Sebelumnya Ahmad Bahar Penulis yang sempat viral lewat buku Gibran The Next Presiden pada 2024, kembali menghadirkan karya yang diprediksi akan  memantik perdebatan publik.

Ahmad Bahar yang sedang berada di Teras Muara  palabuhanratu kabupaten Sukabumi Senin 02/02/2026, Kepada awak media menjelaskan bahwa dirinya menulis buku tersebut karena melihat dalam kepemimpinan Kapolri Jenderal Listyo Sigit Prabowo sejumlah kebijakan selama masa jabatan Kapolri dinilai kurang menjunjung nilai demokrasi.


Buku yang dia tulis juga menyoroti posisi Listyo Sigit sebagai Kapolri terlama yang menurut penulis belum mampu membawa reformasi signifikan di tubuh Polri.

Beberapa isu yang diangkat di antaranya turunnya indeks demokrasi, dugaan kriminalisasi hukum, budaya setoran, hingga istilah “no viral no justice” yang ramai diperbincangkan di masyarakat.

Ahmad Bahar menyimpulkan dalam bukunya bahwa kinerja Polri di bawah kepemimpinan Listyo Sigit mendapat nilai “merah”.

Meski demikian, ia menegaskan kritik yang disampaikan bukan bentuk kebencian, melainkan wujud kepedulian terhadap institusi Polri.

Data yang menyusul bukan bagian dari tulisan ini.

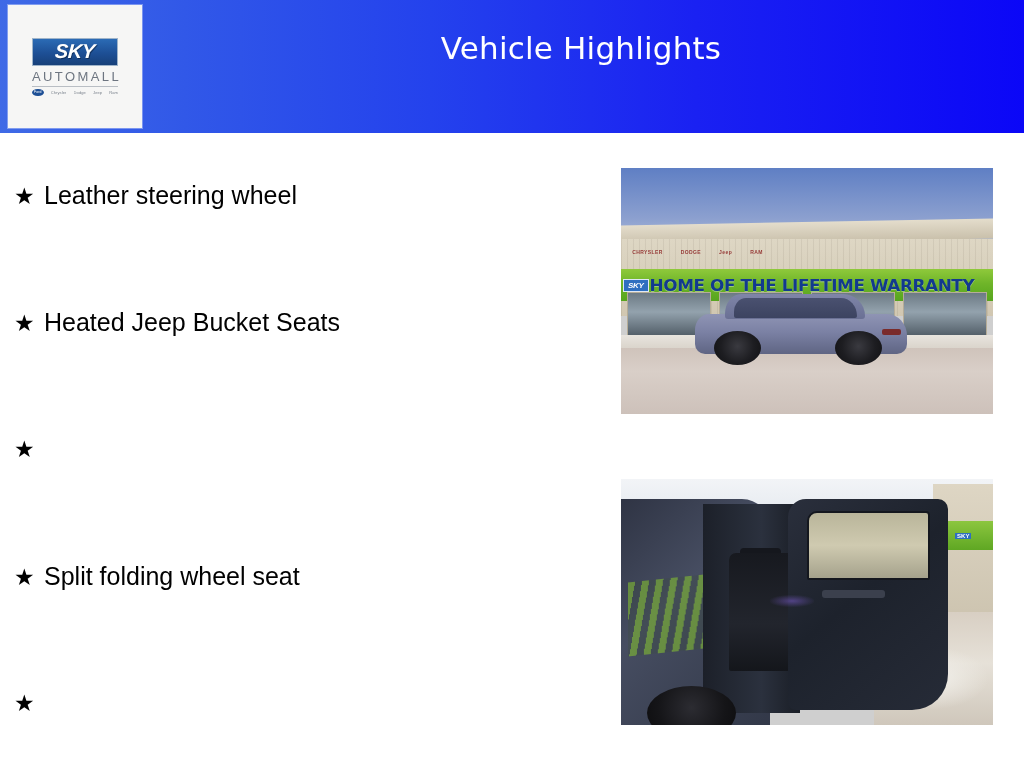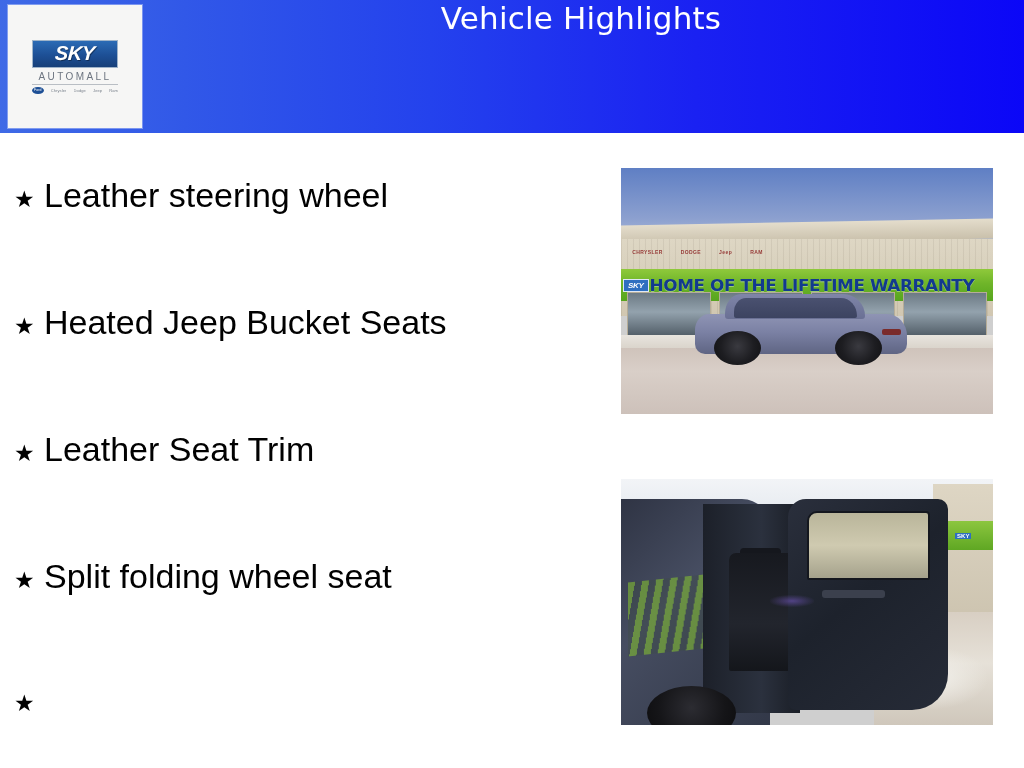--- a/index.html
+++ b/index.html
@@ -106,7 +106,7 @@
     left: 142px; top: 0;
     width: 882px; height: 95px;
     display: flex;
-    align-items: flex-start;
+    align-items: center;
     justify-content: center;
     padding-right: 4px;
   }

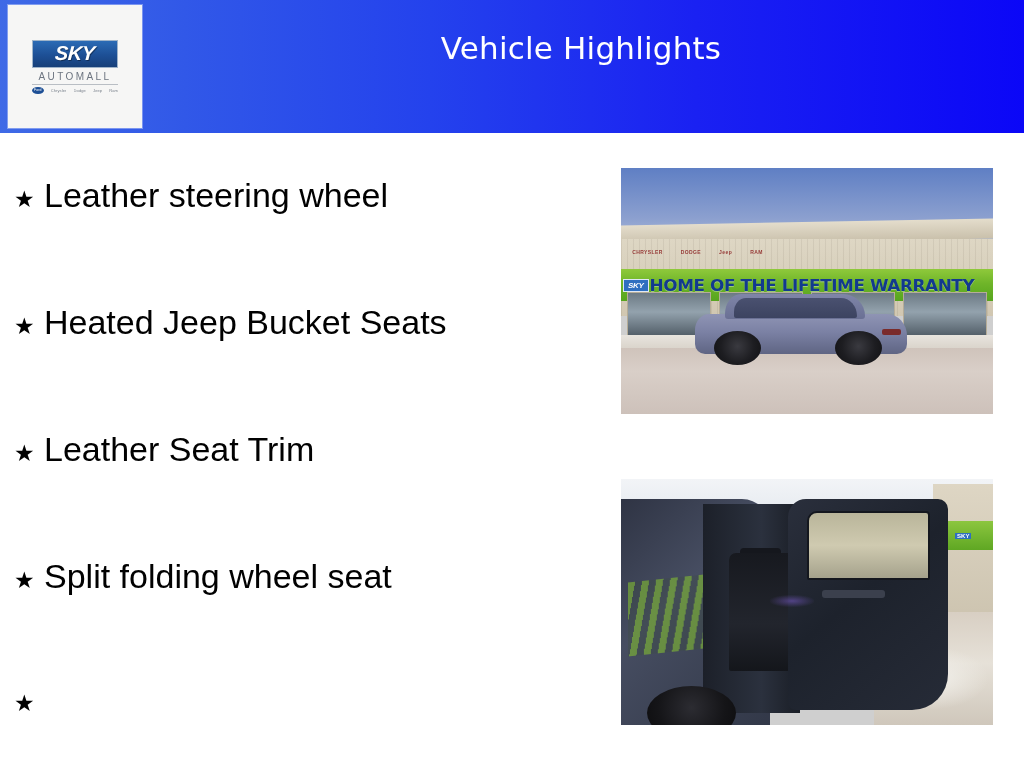--- a/index.html
+++ b/index.html
@@ -67,7 +67,7 @@
   #logo-automall {
     margin-top: 3px;
     color: #6d7580;
-    font-size: 10px;
+    font-size: 13px;
     letter-spacing: 2.4px;
     font-weight: normal;
     font-family: "Liberation Sans", sans-serif;

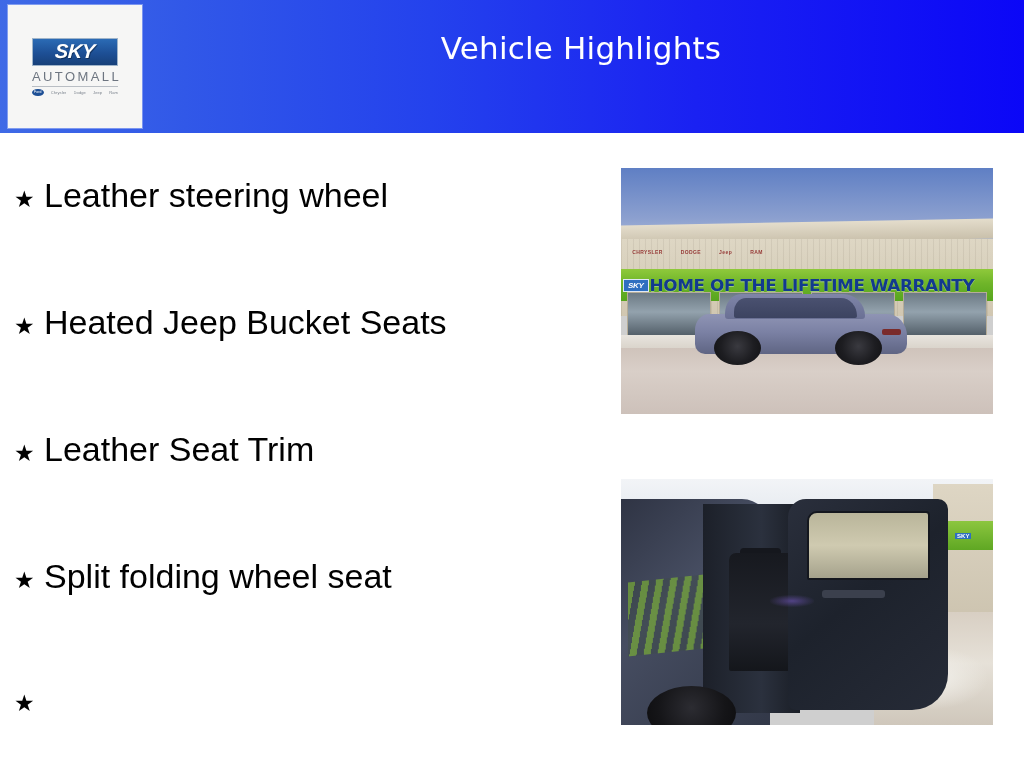--- a/index.html
+++ b/index.html
@@ -139,7 +139,7 @@
     font-family: "DejaVu Sans", sans-serif;
   }
   .feature-label {
-    font-size: 34px;
+    font-size: 25px;
     color: #010101;
     line-height: 34px;
     white-space: nowrap;

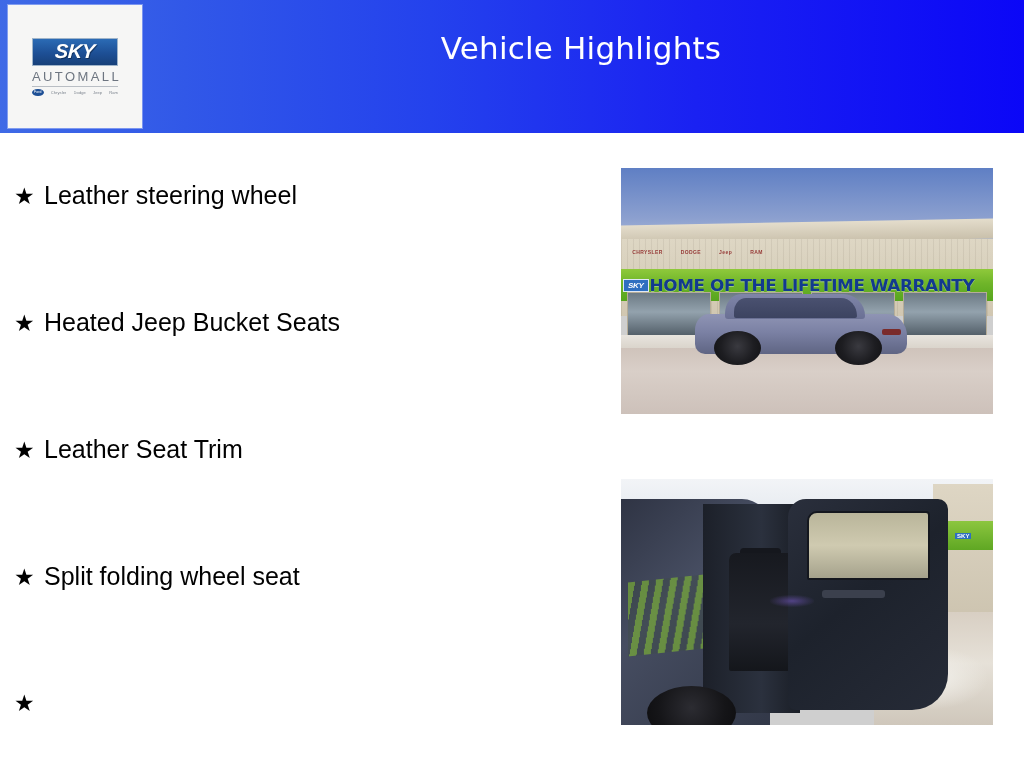--- a/index.html
+++ b/index.html
@@ -408,7 +408,6 @@
 
     <div class="feature-row" style="top:299px;">
       <span class="feature-bullet">★</span>
-      <span class="feature-label">Leather Seat Trim</span>
     </div>
 
     <div class="feature-row" style="top:426px;">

“Mengkritik Polri bukan berarti membenci, justru ini bentuk kepedulian agar korps baju coklat ini semakin baik ke depan,” tulis Ahmad Bahar dalam siaran persnya.

Penulis asal kelahiran Blitar juga akan melakukan launching Bukunya tersebut yang akan di jadwalkan berlangsung pada Kamis, 5 Februari 2026 pukul 15.00 WIB hingga selesai, bertempat di Galery Kopi Darmin, Jalan Duren Tiga No 7E, Pancoran, Jakarta Selatan.

Sejumlah narasumber dipastikan hadir dalam acara tersebut, di antaranya Komjen (Purn) Oegroseno dan Rismon Sianipar.